World fears new wave of COVID in China, ponders how to help Xi

By Trevor Hunnicutt, Julie Steenhuysen and Andreas Rinke

WASHINGTON (Reuters) – Officials and global health experts outside China are watching anxiously a surge in COVID-19, concerned that a nation of 1.4 billion people is inadequately vaccinated and may lack the tools health workers to treat a wave of disease expected to kill more than a million people by 2023.

Some US and European officials are struggling to figure out how, or if, they can help mitigate a crisis they fear could harm the global economy, further constrain corporate supply chains and spawn troubling new variants of the coronavirus.

“We have emphasized that we are ready to assist in any way they may deem acceptable,” US National Security Council spokesman John Kirby said Wednesday.

Advanced health system readiness, accurate and shared data collection, and open communication are all important to combating mass coronavirus infections, say health experts from countries outside China that have been battling their own waves of COVID . Many of these elements appear to be missing in China, they say.

President Xi Jinping has long insisted that the country’s one-party system is best suited to manage the disease and that Chinese vaccines are superior to Western counterparts, despite some evidence to the contrary.

Democratic governments find themselves in a diplomatic predicament, eager to help stem a spreading crisis with global and domestic health and economic implications in a way that the Chinese government may be willing to accept.

“Chinese vaccine nationalism is deeply tied to Xi’s pride, and accepting Western assistance would not only embarrass Xi but also undermine his oft-touted narrative that China’s model of governance is superior,” Craig said. Singleton, deputy director of the China program at the Foundation for the Defense of Democracies.

European and US officials are conducting careful behind-the-scenes talks with Chinese counterparts, while deliberately issuing public statements intended to clarify that the ball is in Beijing’s court.

Officials in Washington and Beijing discussed how to handle COVID earlier this month in talks in China to prepare for Secretary of State Antony Blinken’s visit early next year, the national security adviser said last week of the United States Jake Sullivan. He declined to give details, citing “sensitive diplomatic channels”.

One area of ​​potential Western assistance is whether China would accept BioNTech’s updated mRNA vaccine designed to target currently circulating variants of the Omicron virus, which many experts believe is more effective than China’s shots.

German Chancellor Olaf Scholz discussed the issue in a visit to Beijing last month together with BioNTech CEO Ugur Sahin.
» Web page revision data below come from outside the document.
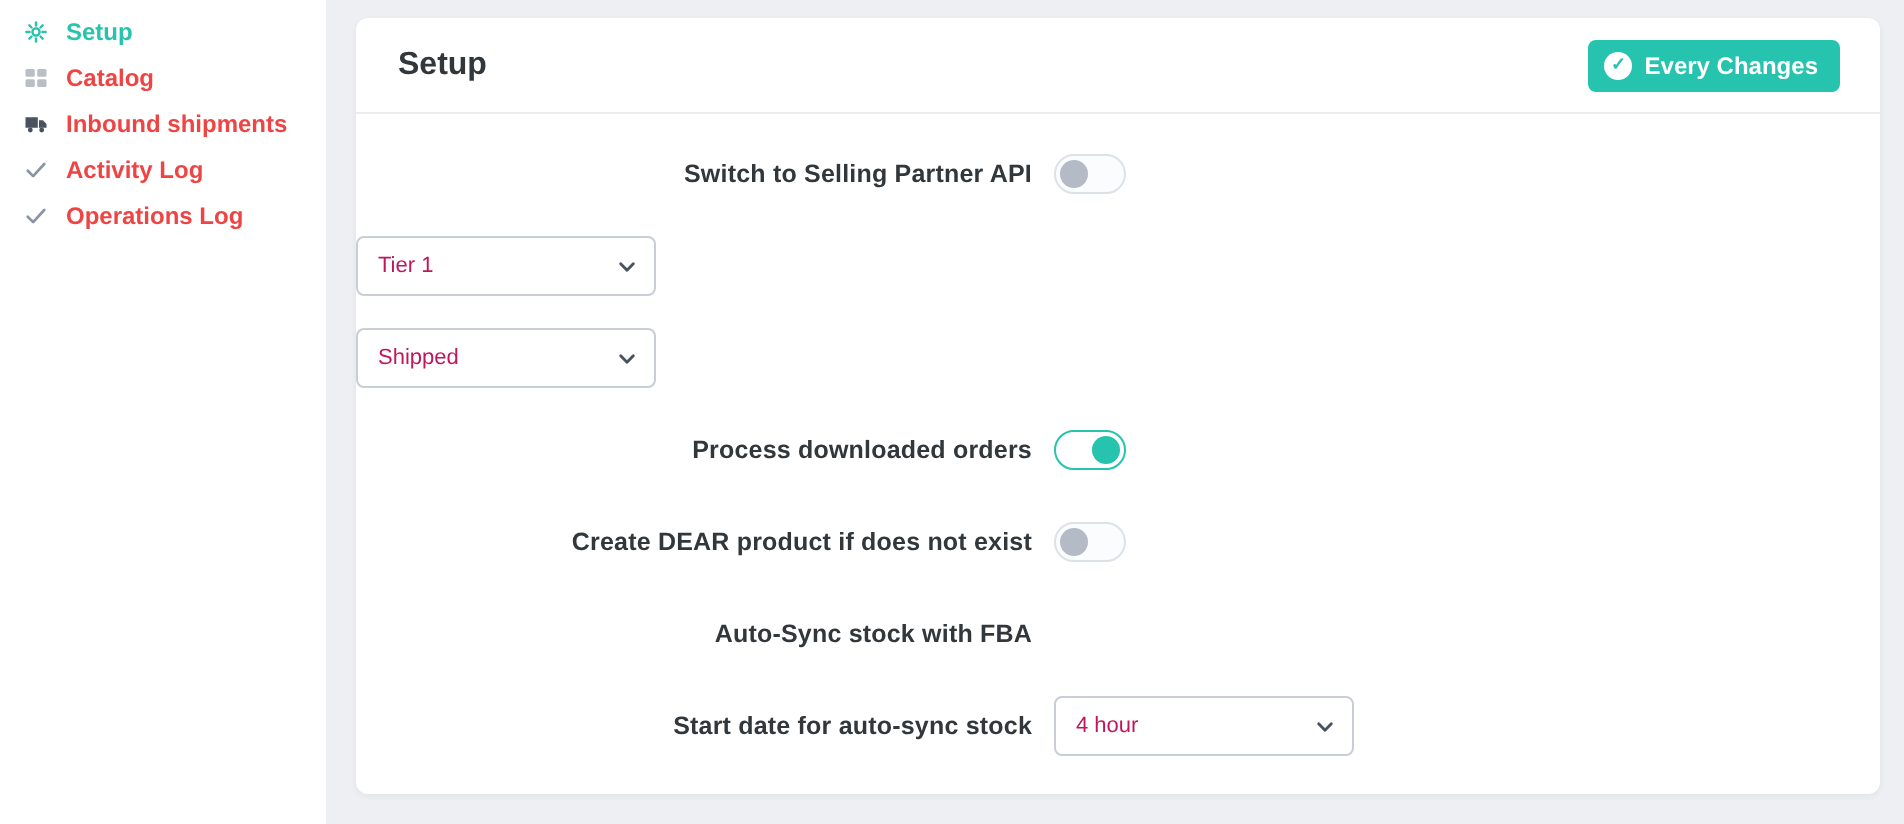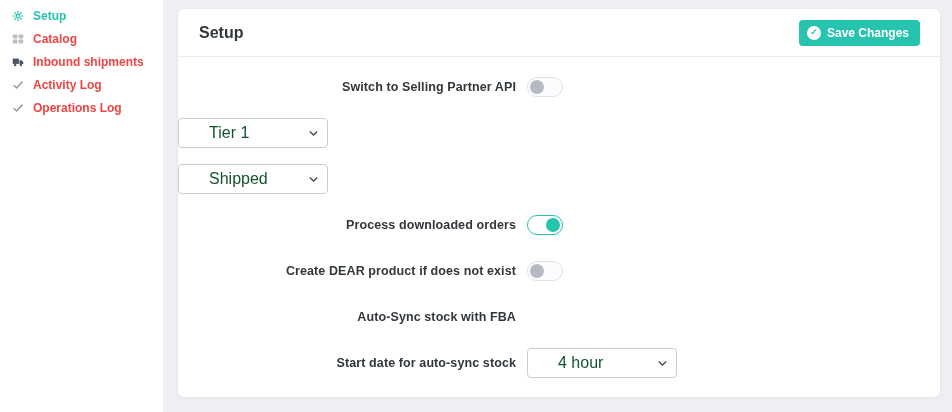"Save Changes" span { text: Save -> Every }
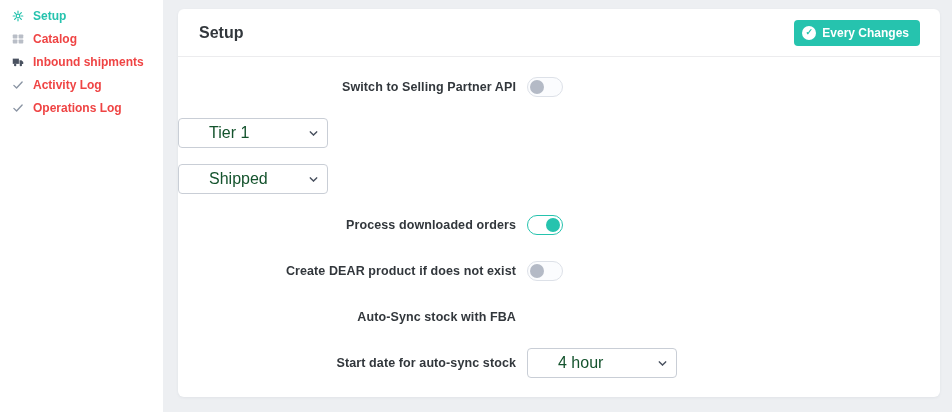"Tier 1" .select-value { color: #14532d -> #be185d; font-size: 16px -> 11px; margin-left: 20px -> none }
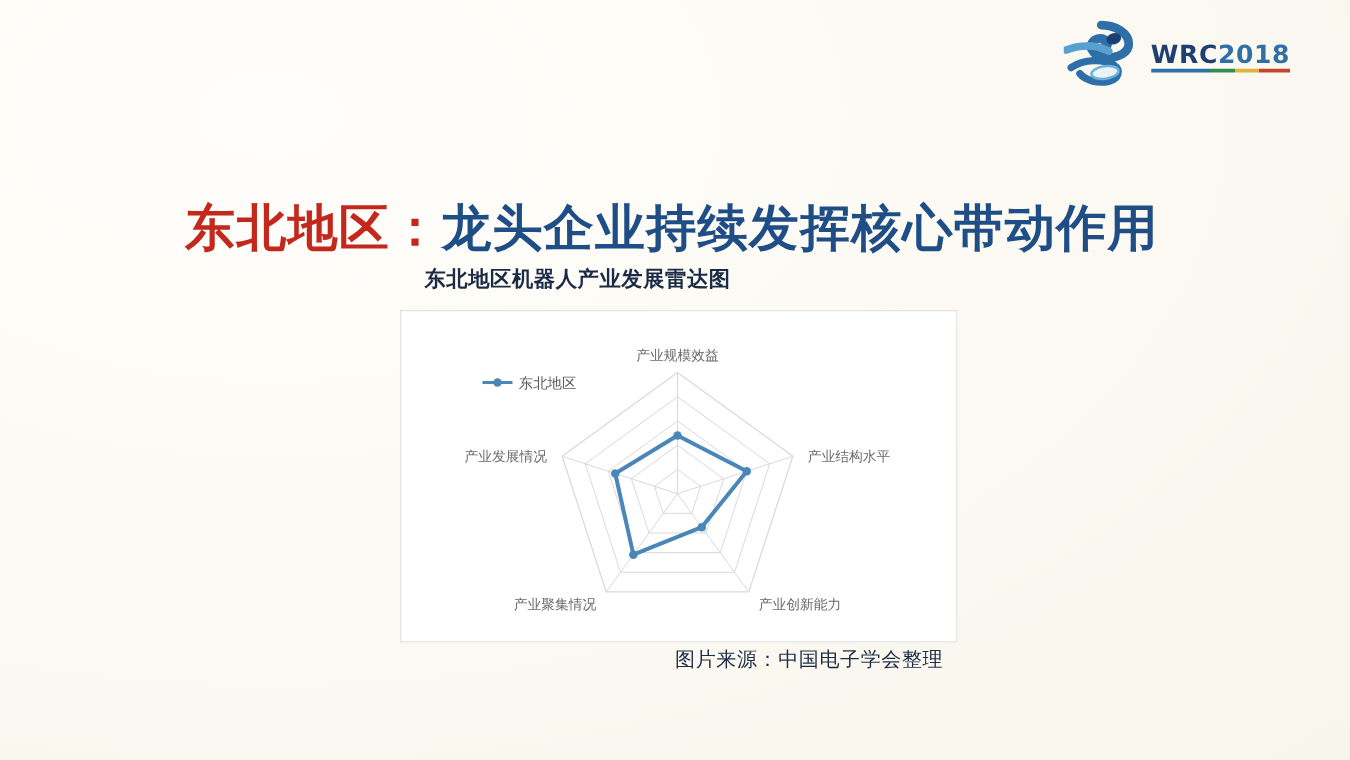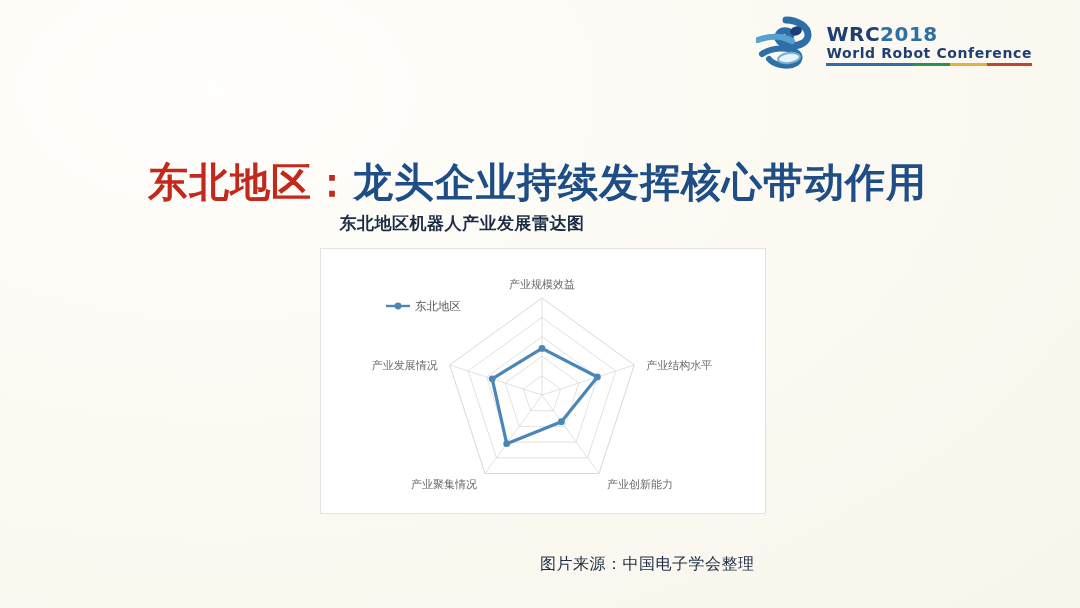"World Robot Conference" div.logo-en { html: <div>World Robot Conference</div> -> none }
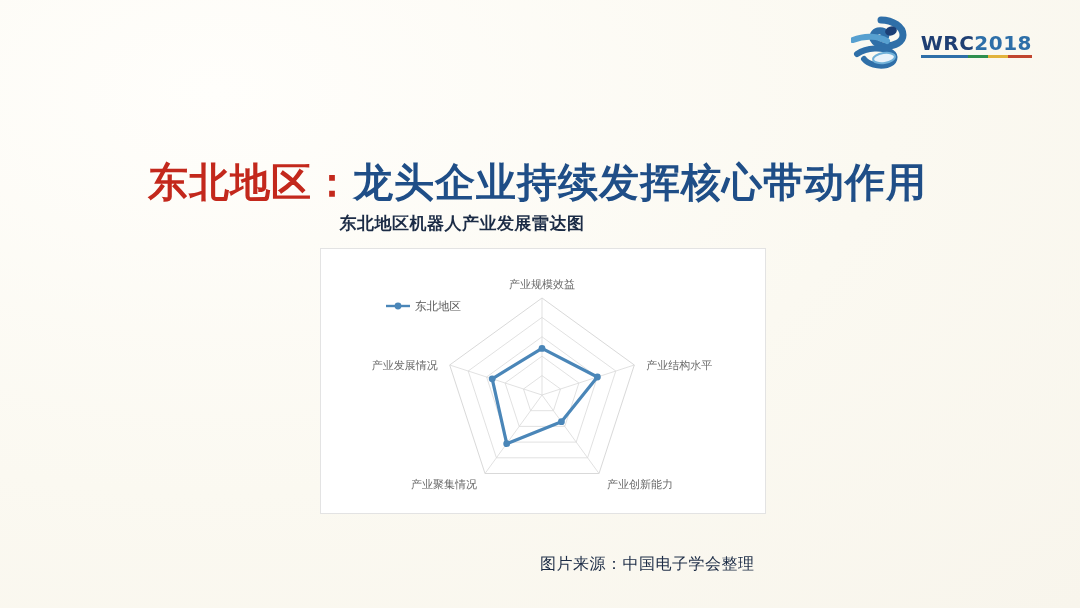"图片来源：中国电子学会整理" .source-note { margin-top: 36px -> none }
However, the United States and other Western countries are not overtly encouraging China to accept Western-made mRNA vaccines, White House coronavirus response coordinator Dr. Ashish Jha told reporters on Thursday. “We are ready to help any country in the world with vaccines, treatments, anything else we can help with,” he said.

Beijing has said “institutional benefits” will help it weather the epidemic without foreign assistance, and China’s estimated COVID death toll is still less than the 1.1 million deaths in the United States and 2.1 million in Europe.

(Graphic: Living with the virus? – https://tmsnrt.rs/3EVggMi)

But US drugmaker Pfizer reached a deal last week to export its antiviral treatment Paxlovid to China through a local firm, saying it was working with all interested parties to ensure adequate supply.

“Whether China asks or not, as a citizen of Beijing, I welcome the US government’s attitude,” Hu Xijin, former editor of the party tabloid Global Times, said on Twitter, adding that he hoped the US government United pushes Pfizer to lower the price of Paxlovid.

‘RISKY SITUATION’

The rivalry between the US and China, the world’s two largest economies, has intensified in recent months, with the Biden administration trying to bring China’s semiconductor sector to its knees and push Beijing out politically in Asia and Africa.

President Joe Biden has described the state of global politics as a tipping point between democracy and autocracies.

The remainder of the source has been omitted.